▸ **Task prompt**: Could you please retype the records exactly, minus their pictures?

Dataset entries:
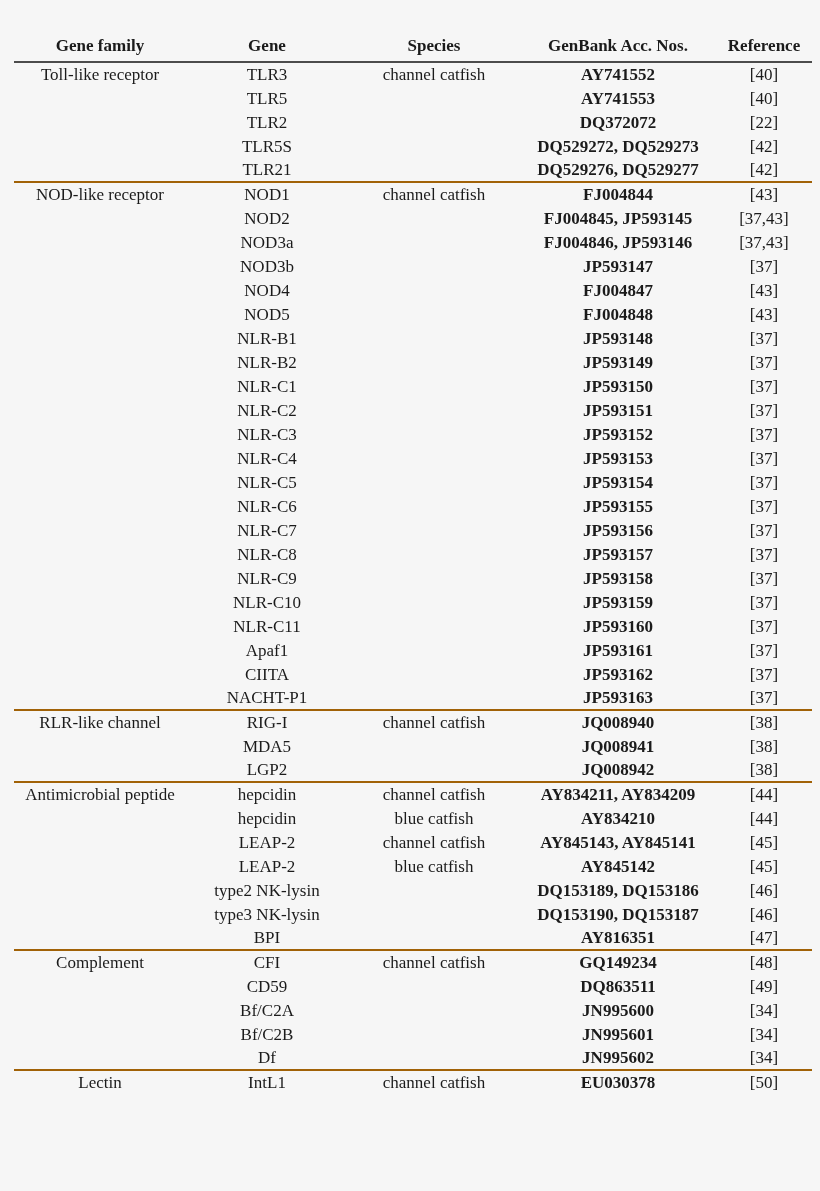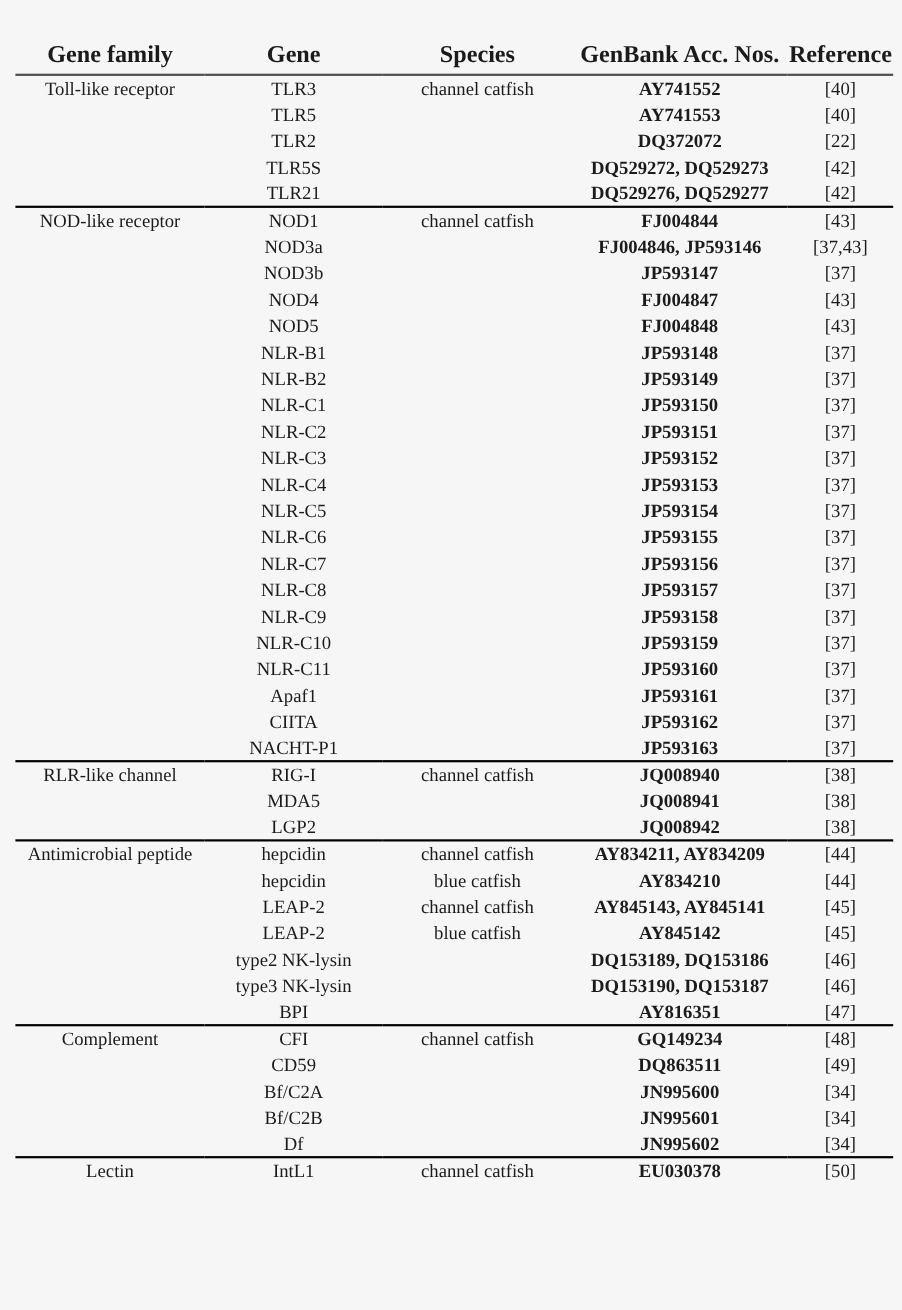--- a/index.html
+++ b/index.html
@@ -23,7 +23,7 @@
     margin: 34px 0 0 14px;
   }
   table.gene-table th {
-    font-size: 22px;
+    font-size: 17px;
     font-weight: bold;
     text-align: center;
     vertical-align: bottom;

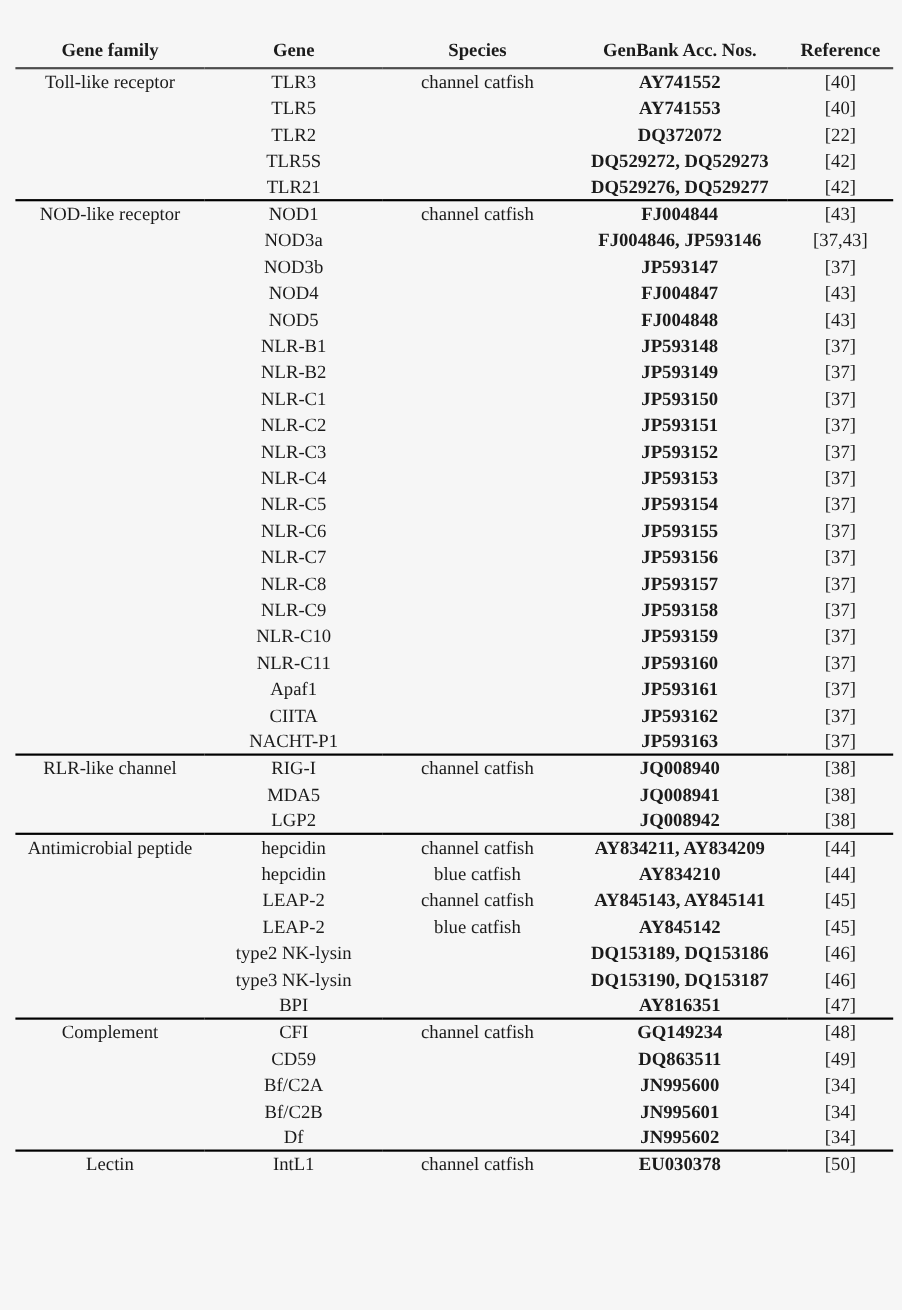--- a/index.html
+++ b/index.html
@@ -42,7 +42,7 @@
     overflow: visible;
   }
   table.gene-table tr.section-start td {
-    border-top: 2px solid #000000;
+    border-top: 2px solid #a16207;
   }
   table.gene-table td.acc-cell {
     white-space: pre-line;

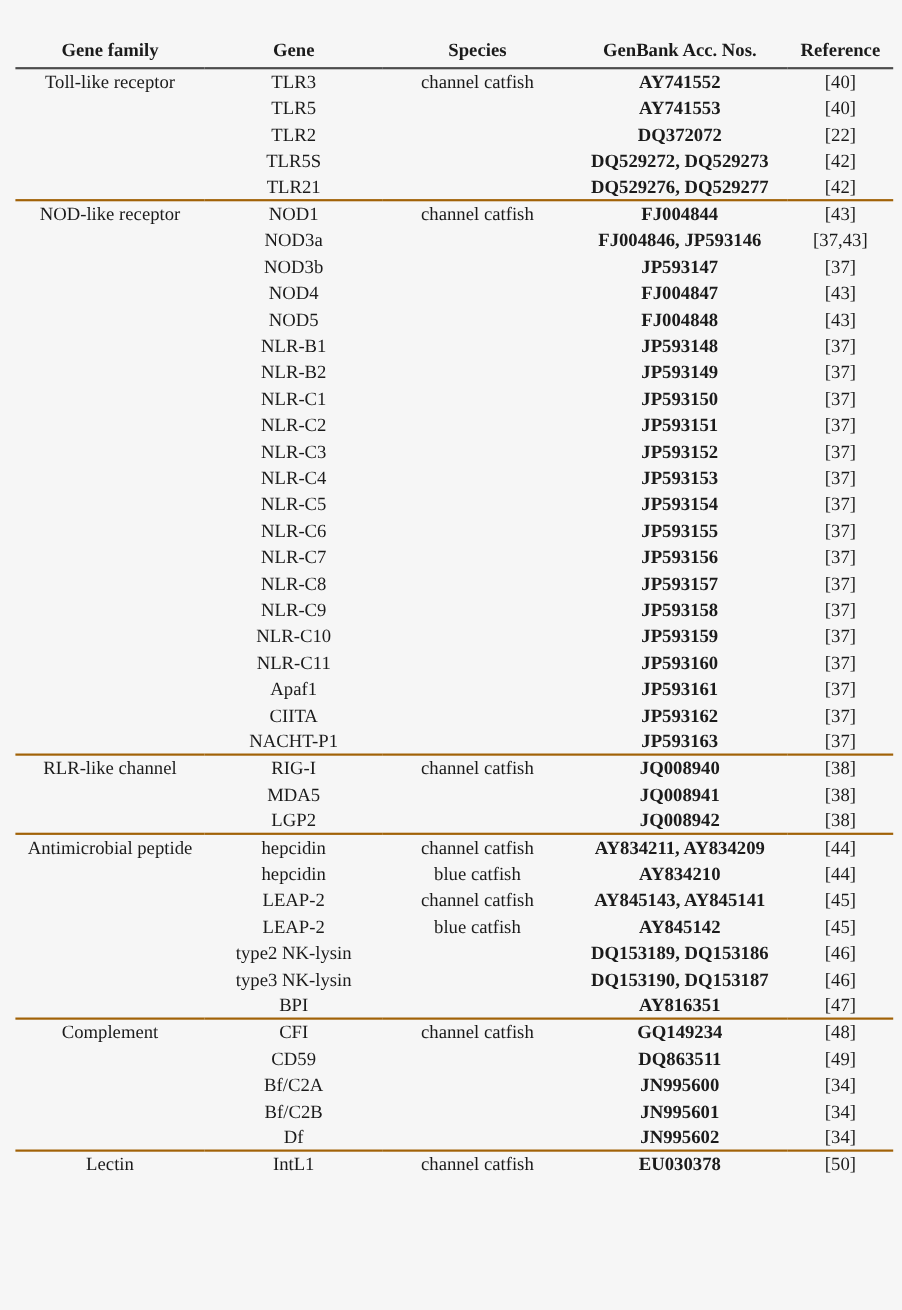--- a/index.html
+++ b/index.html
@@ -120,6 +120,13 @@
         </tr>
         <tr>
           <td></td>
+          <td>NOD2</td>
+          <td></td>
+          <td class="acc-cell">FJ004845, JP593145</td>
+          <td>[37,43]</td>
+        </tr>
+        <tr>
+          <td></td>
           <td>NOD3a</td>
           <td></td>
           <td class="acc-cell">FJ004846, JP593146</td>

▸ **Exercise response**:
--- a/index.html
+++ b/index.html
@@ -23,7 +23,7 @@
     margin: 34px 0 0 14px;
   }
   table.gene-table th {
-    font-size: 22px;
+    font-size: 17px;
     font-weight: bold;
     text-align: center;
     vertical-align: bottom;

--- a/index.html
+++ b/index.html
@@ -42,7 +42,7 @@
     overflow: visible;
   }
   table.gene-table tr.section-start td {
-    border-top: 2px solid #000000;
+    border-top: 2px solid #a16207;
   }
   table.gene-table td.acc-cell {
     white-space: pre-line;

--- a/index.html
+++ b/index.html
@@ -120,6 +120,13 @@
         </tr>
         <tr>
           <td></td>
+          <td>NOD2</td>
+          <td></td>
+          <td class="acc-cell">FJ004845, JP593145</td>
+          <td>[37,43]</td>
+        </tr>
+        <tr>
+          <td></td>
           <td>NOD3a</td>
           <td></td>
           <td class="acc-cell">FJ004846, JP593146</td>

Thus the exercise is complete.